Pourquoi substitutes de viande?

Texte emprunté à www.flexitarier.nl

Pourquoi faut-il réduire la consommation de viande ? 

Si tous les Néerlandais mangent deux jours par semaine des substituts de viande, cela permettrait de réduire le taux des émissions CO2 comparable à celui de 570.000 voitures automobiles par an. En outre, c’est mieux pour la santé, l’environnement, la nature et le bien-être des animaux.

En tant que flexitarien, vous ne mangez pas de viande un ou plusieurs jours par semaine. Ces jours-là, vous mangez de préférence des substituts végétaux. C’est :

• Mieux pour votre santé : moins de risques de maladies cardiovasculaires, de cancer, de surcharge pondérale et de diabète.

• Mieux pour l’environnement et la nature : moins d’émissions de gaz à effet de serre, moins d’abattage d’arbres forestiers, moins de pertes de la nature, moins de consommation d’énergie et d’eau, moins d’excédent de fumier.

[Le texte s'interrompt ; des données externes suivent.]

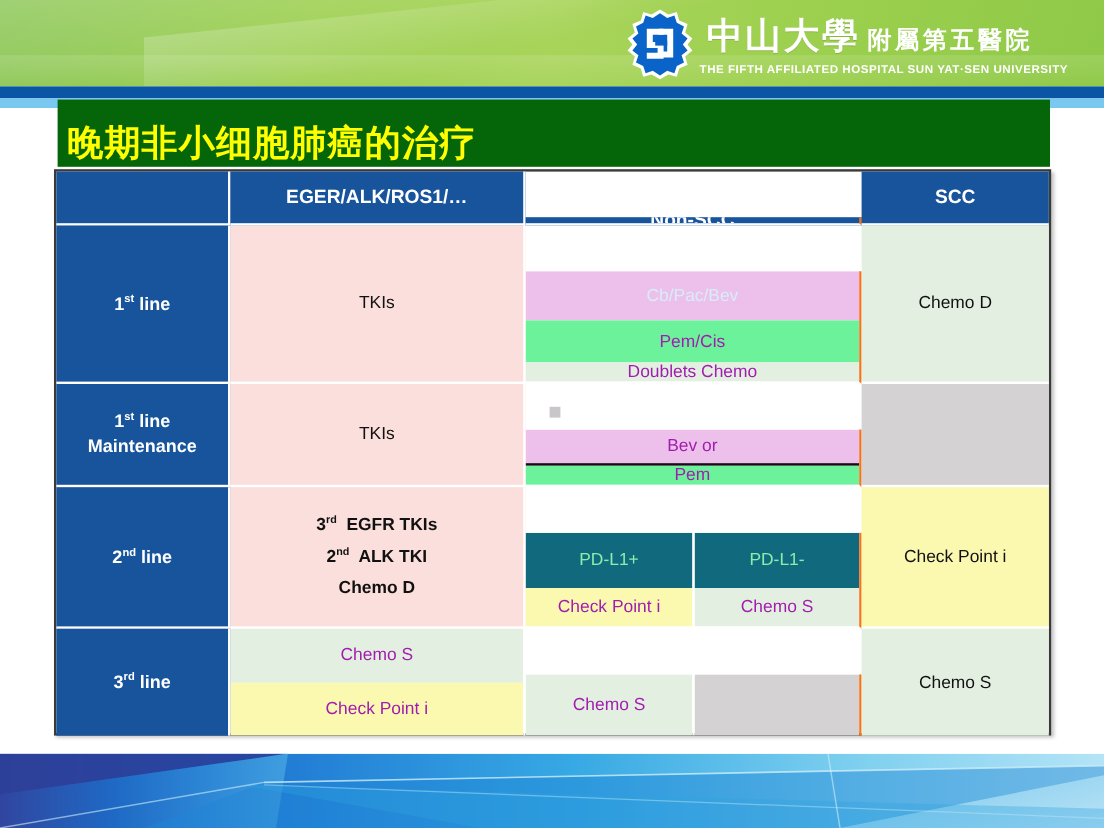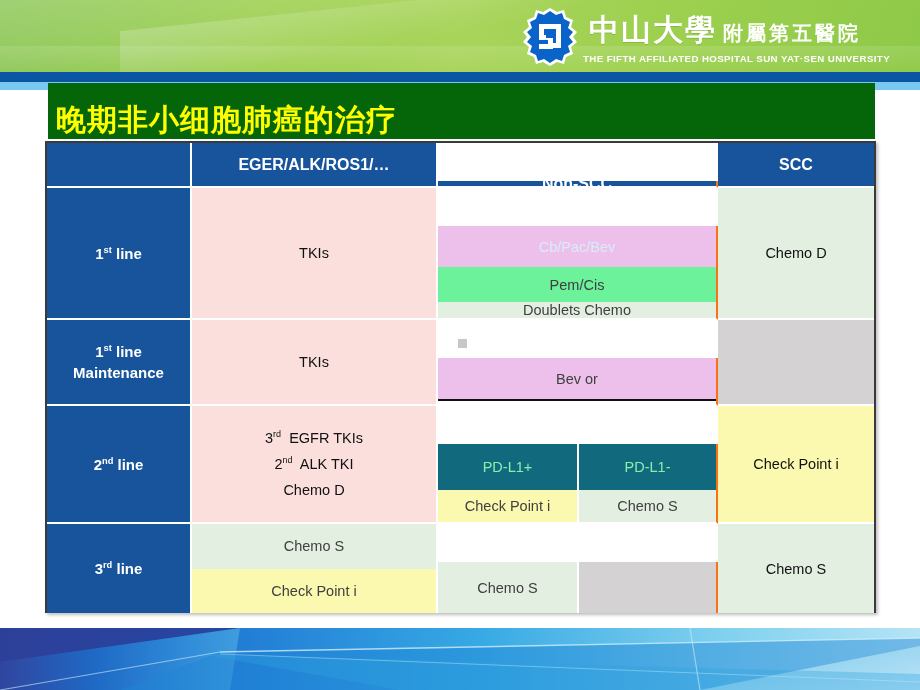"Pem/Cis" .sub { color: #404040 -> #a21caf }
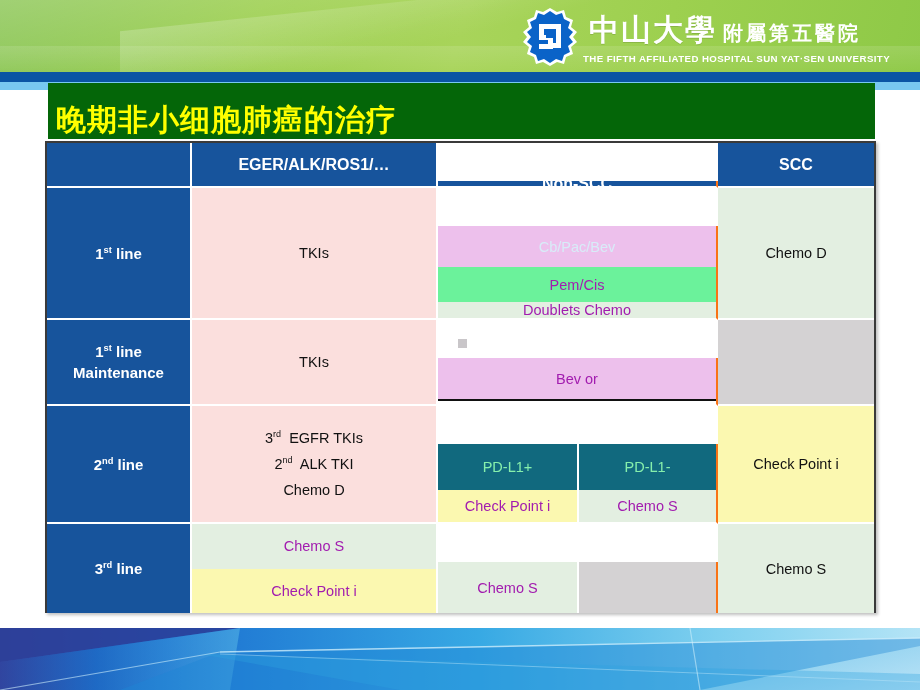"Pem" div.sub { html: none -> <div>Pem</div> }
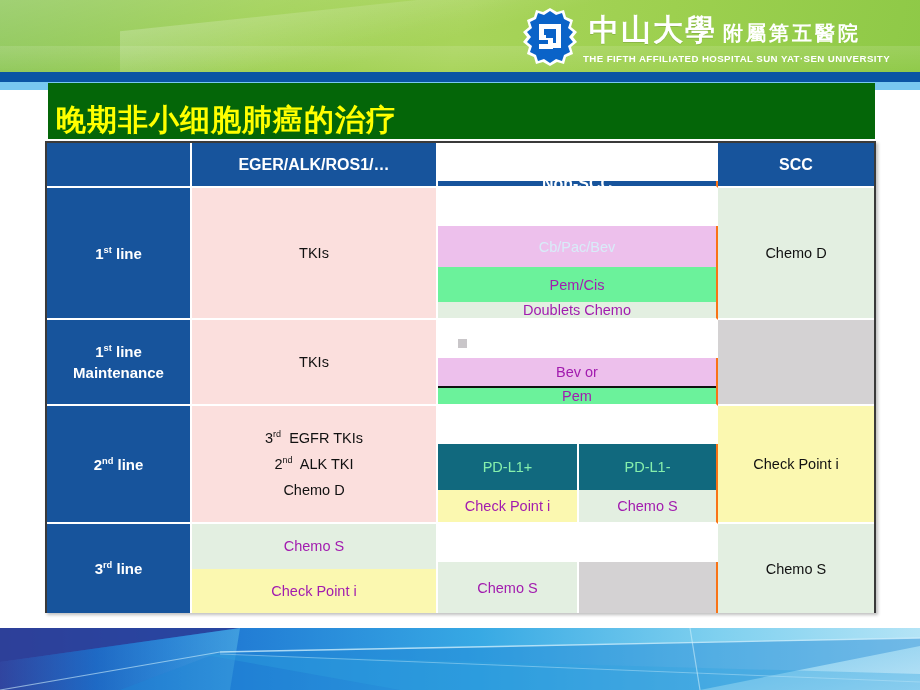"3rd EGFR TKIs" div.multi { font-weight: none -> bold }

• Mieux pour les animaux : plus d’espace pour les animaux, moins de maladies animales et moins de souffrance animale.

Au moins deux globes terrestres

Selon les prévisions, d’ici 2050 il y aura 9 milliards d’humains sur la Terre. Et les ressortissants des pays pauvres seront plus riches que de nos jours, si bien qu’ils seront en mesure de consommer plus de viande. Si toutes ces personnes vont manger de la viande selon les quantités occidentales, d’ici 2050 on aura besoin d’au moins deux globes terrestres pour satisfaire à leurs besoins !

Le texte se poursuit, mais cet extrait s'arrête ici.